Gate-tunable Superconducting Diode Effect in a Three-terminal Josephson Device
Mohit Gupta, Gino V. Graziano, Mihir Pendharkar, Jason T. Dong, Connor, P. Dempsey, Chris Palmstr{\o}m, Vlad S. Pribiag

TL;DR
This paper demonstrates a gate-tunable Josephson diode effect in a three-terminal device using an InAs quantum well, showing controllable non-reciprocal critical current and potential applications in quantum computing.
Contribution
It introduces a scalable, multi-terminal Josephson device exhibiting a tunable diode effect through magnetic and electrostatic control, independent of material platform.
Findings
Diode efficiency can be tuned by magnetic field or gating.
The diode effect arises from higher harmonics in the current-phase relation.

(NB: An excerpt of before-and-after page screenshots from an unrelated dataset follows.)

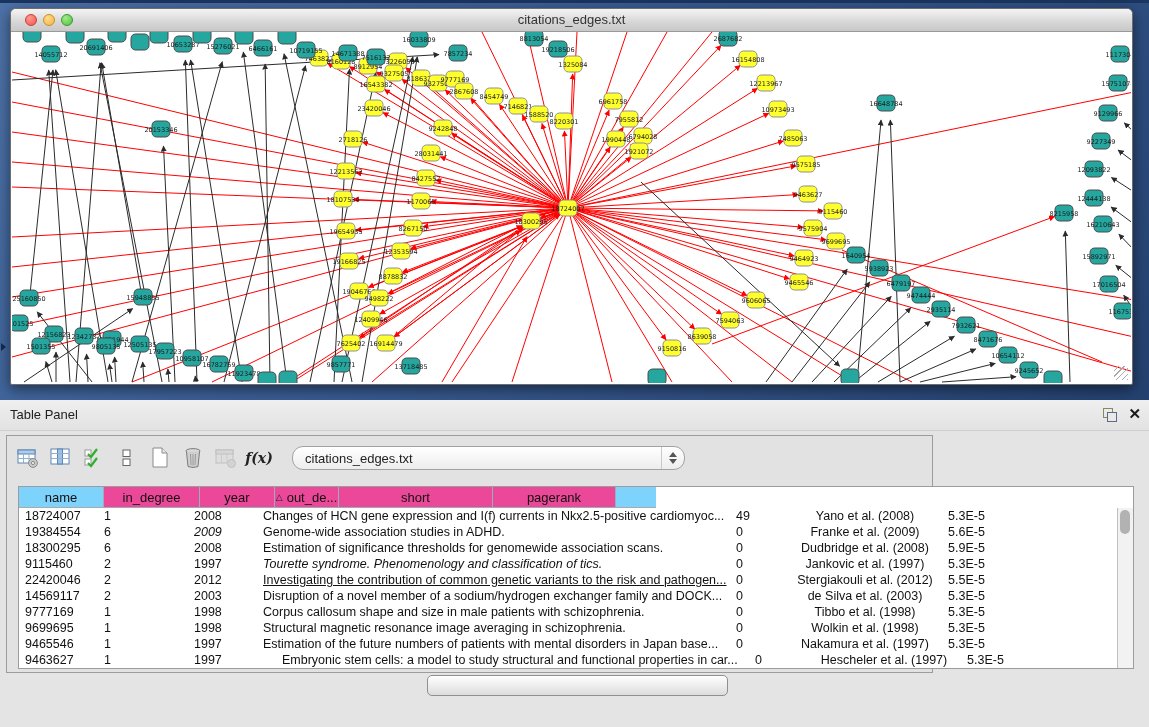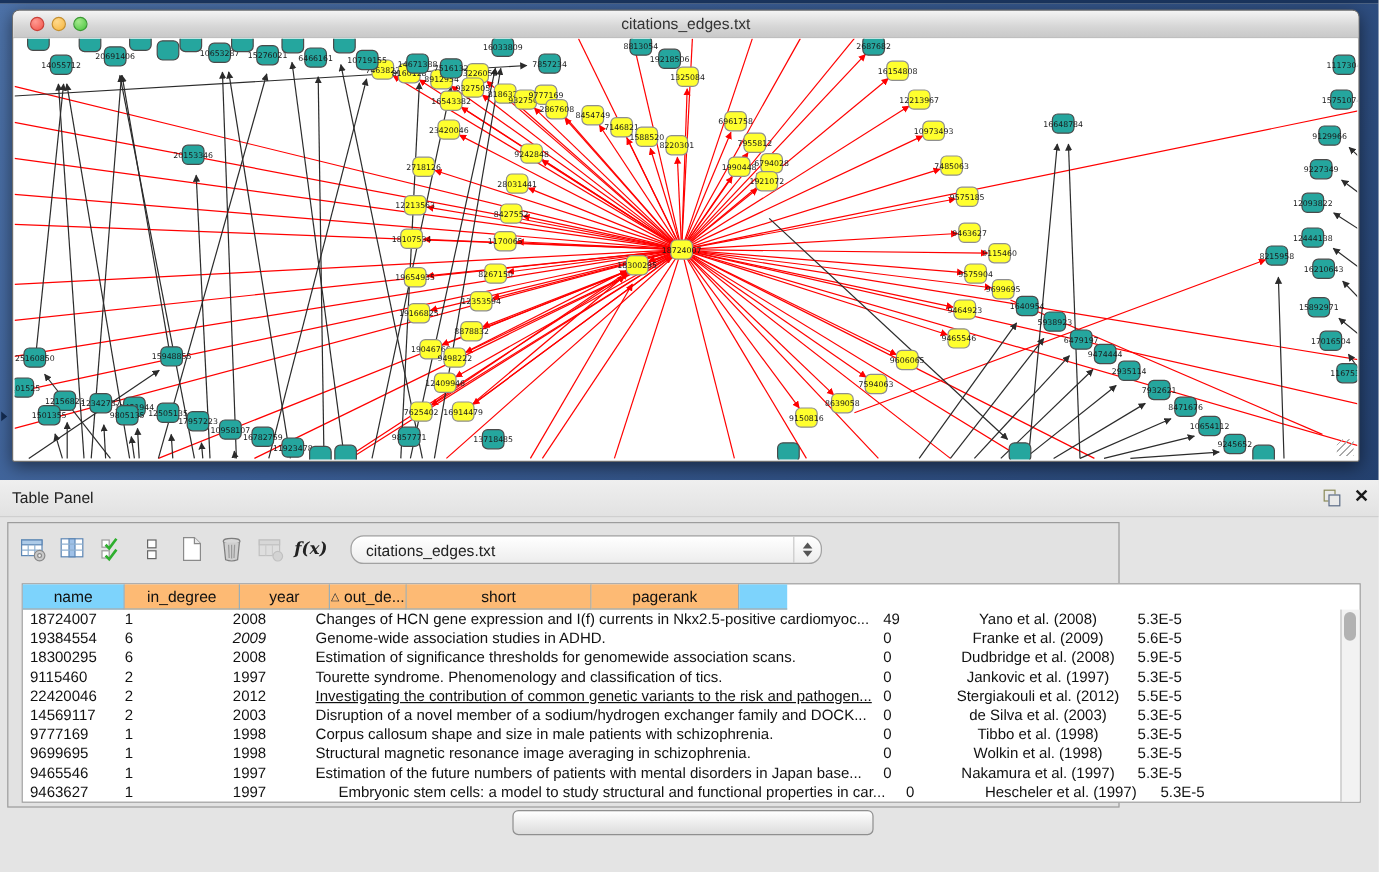"in_degree" .hcell { background: #fdba74 -> #ec4899 }
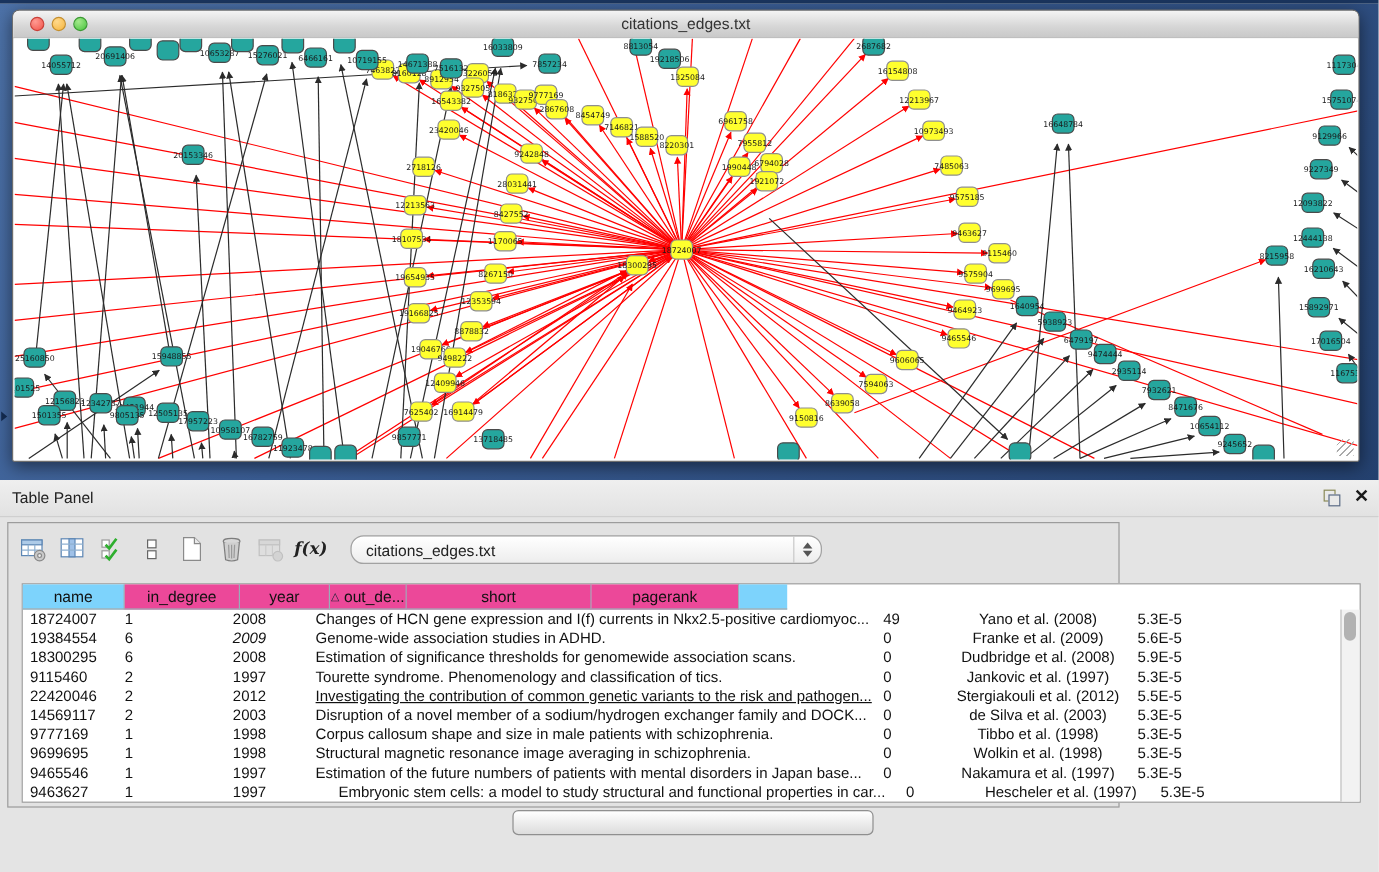"Tourette syndrome. Phenomenology and" div.tcell { font-style: none -> italic }
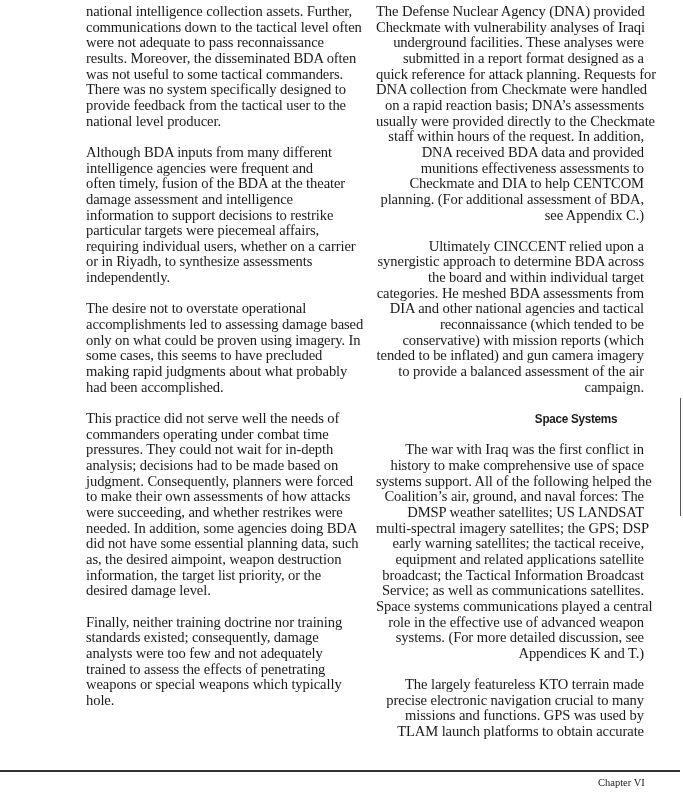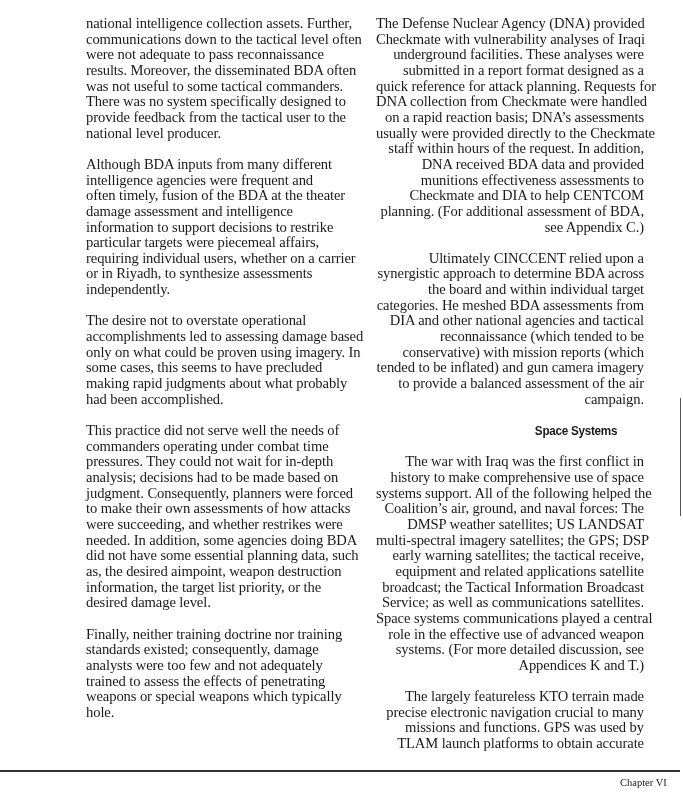"national intelligence collection assets." .column { top: 16px -> 4px }
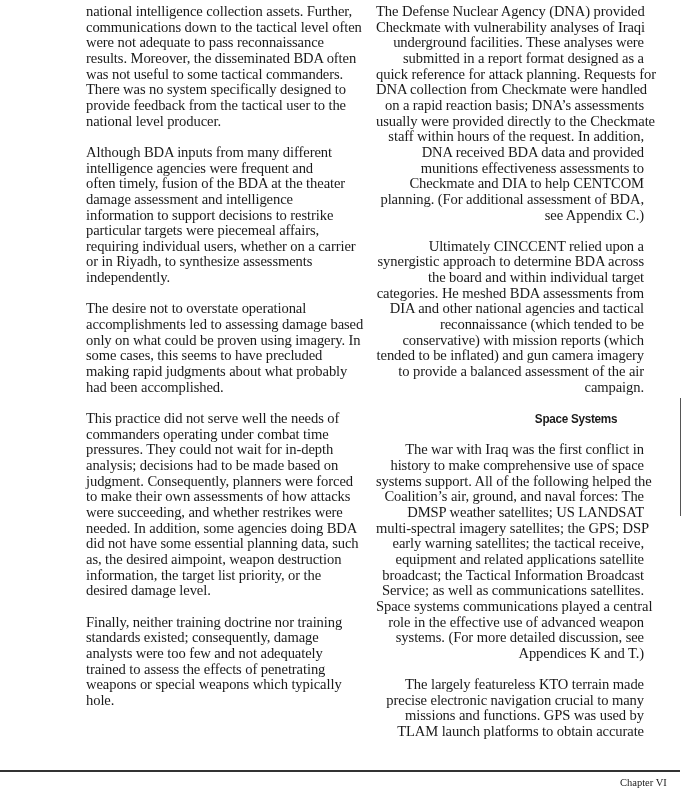"Chapter VI" .chapter-label { margin-left: 22px -> none }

The device enables nonlinear intermodulation and two-signal rectification.
Abstract
The phenomenon of non-reciprocal critical current in a Josephson device, termed the Josephson diode effect, has garnered much recent interest. Realization of the diode effect requires inversion symmetry breaking, typically obtained by spin-orbit interactions. Here we report observation of the Josephson diode effect in a three-terminal Josephson device based upon an InAs quantum well two-dimensional electron gas proximitized by an epitaxial aluminum superconducting layer. We demonstrate that the diode efficiency in our devices can be tuned by a small out-of-plane magnetic field or by electrostatic gating. We show that the Josephson diode effect in these devices is a consequence of the artificial realization of a current-phase relation that contains higher harmonics. We also show nonlinear DC intermodulation and simultaneous two-signal rectification, enabled by the multi-terminal nature…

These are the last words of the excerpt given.